**TASK DETAILS**: The lines to reproduce from the material below are those from the one containing "column Pig | position: 7 -> 5" through the one containing "Kaigaun | Sheep: 380 -> 385", both included; write them out exactly and add nothing.

**EXTRACTED DATA**:
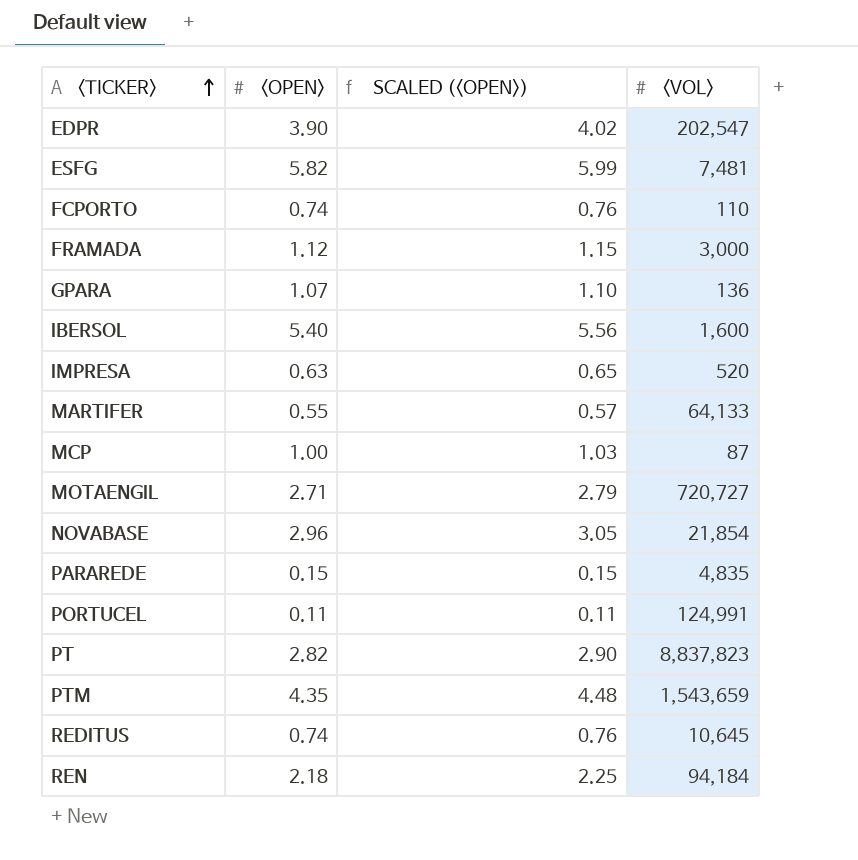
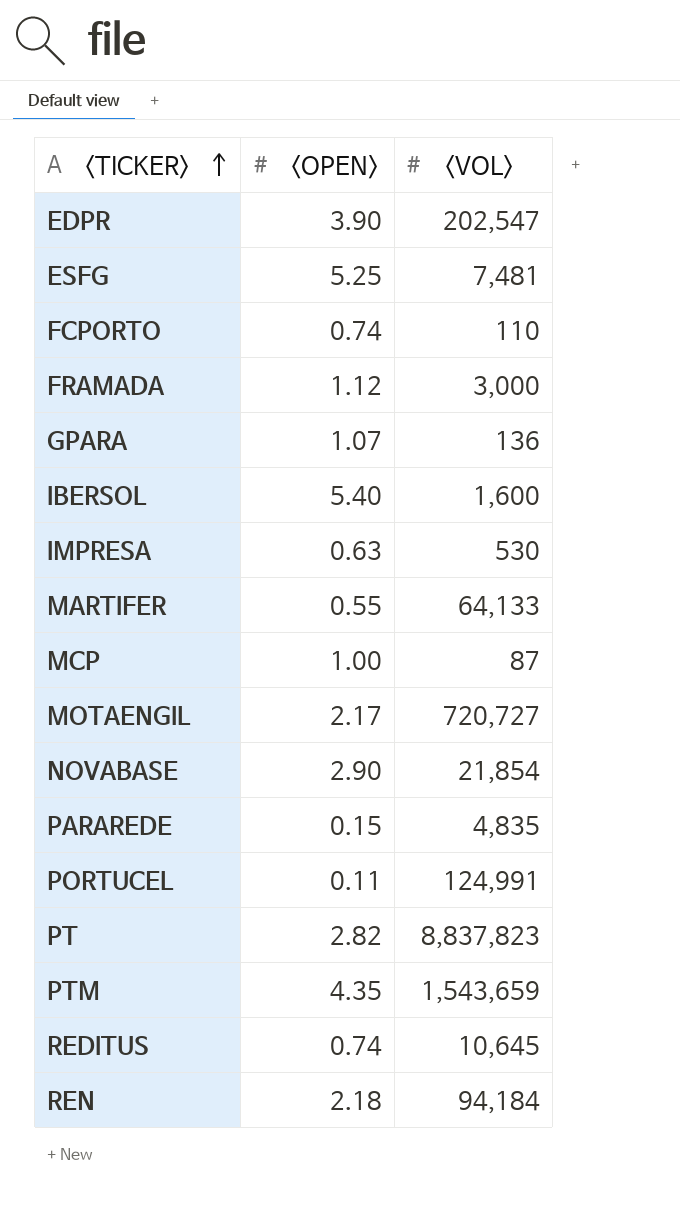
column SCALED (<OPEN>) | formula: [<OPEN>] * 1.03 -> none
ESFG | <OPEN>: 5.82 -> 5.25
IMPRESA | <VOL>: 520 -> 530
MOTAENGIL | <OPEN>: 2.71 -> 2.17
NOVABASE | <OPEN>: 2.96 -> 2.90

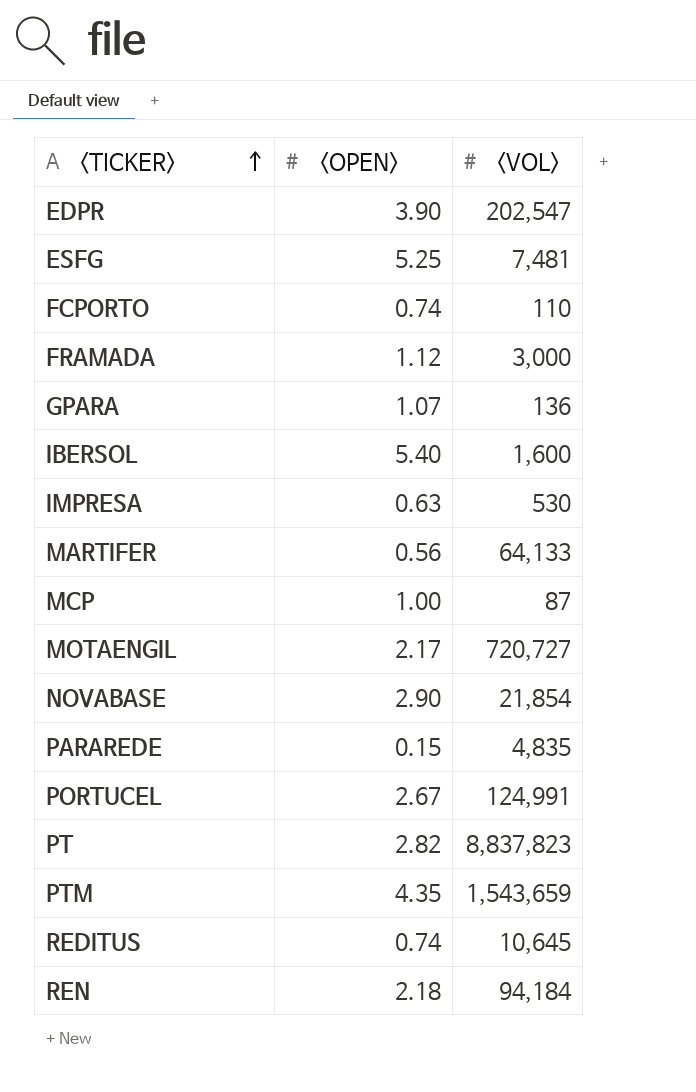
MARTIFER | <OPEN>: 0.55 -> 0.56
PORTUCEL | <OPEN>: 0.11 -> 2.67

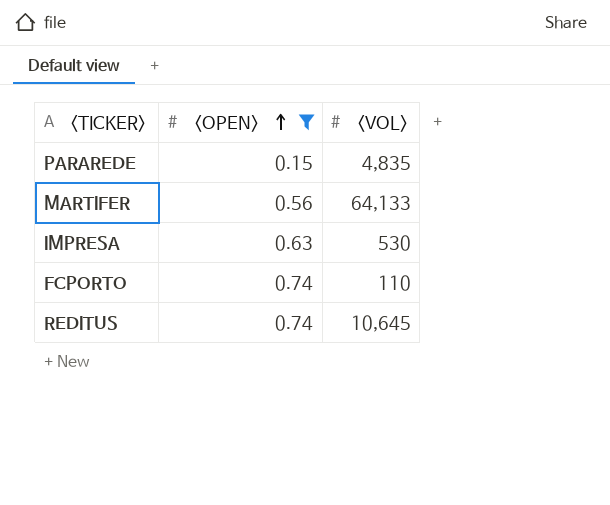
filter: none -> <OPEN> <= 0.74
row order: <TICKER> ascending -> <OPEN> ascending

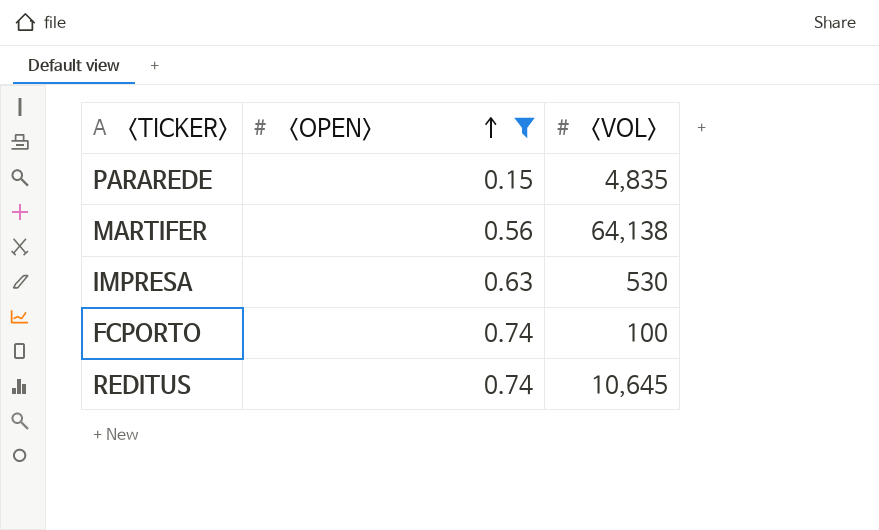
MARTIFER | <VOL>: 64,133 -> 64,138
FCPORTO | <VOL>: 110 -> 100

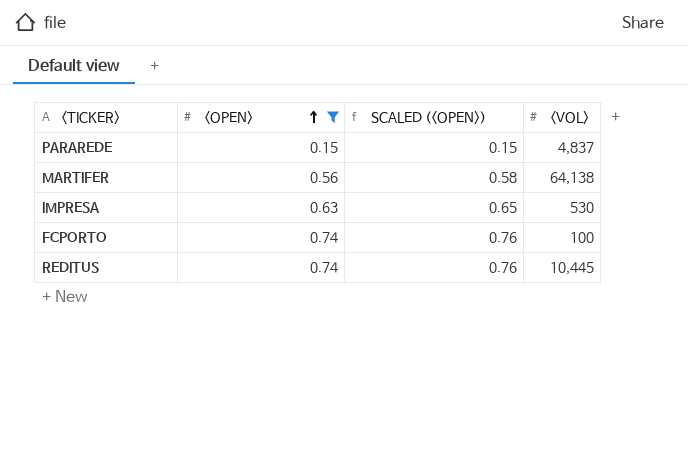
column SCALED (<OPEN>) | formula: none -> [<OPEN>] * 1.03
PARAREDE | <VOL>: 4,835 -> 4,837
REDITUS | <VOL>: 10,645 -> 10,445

---

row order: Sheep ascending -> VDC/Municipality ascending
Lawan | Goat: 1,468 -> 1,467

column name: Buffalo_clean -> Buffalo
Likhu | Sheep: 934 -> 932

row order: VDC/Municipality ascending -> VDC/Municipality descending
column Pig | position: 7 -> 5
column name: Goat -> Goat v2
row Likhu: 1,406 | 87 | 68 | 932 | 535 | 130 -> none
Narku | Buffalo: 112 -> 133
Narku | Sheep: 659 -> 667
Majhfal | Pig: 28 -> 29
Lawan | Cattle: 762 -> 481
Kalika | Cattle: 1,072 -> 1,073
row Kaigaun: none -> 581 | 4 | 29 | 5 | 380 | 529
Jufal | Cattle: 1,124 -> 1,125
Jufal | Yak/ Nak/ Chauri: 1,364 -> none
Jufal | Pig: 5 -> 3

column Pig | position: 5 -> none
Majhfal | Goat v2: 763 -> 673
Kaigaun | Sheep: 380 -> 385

**ANSWER TO THE EXERCISE**:
column Pig | position: 7 -> 5
column name: Goat -> Goat v2
row Likhu: 1,406 | 87 | 68 | 932 | 535 | 130 -> none
Narku | Buffalo: 112 -> 133
Narku | Sheep: 659 -> 667
Majhfal | Pig: 28 -> 29
Lawan | Cattle: 762 -> 481
Kalika | Cattle: 1,072 -> 1,073
row Kaigaun: none -> 581 | 4 | 29 | 5 | 380 | 529
Jufal | Cattle: 1,124 -> 1,125
Jufal | Yak/ Nak/ Chauri: 1,364 -> none
Jufal | Pig: 5 -> 3

column Pig | position: 5 -> none
Majhfal | Goat v2: 763 -> 673
Kaigaun | Sheep: 380 -> 385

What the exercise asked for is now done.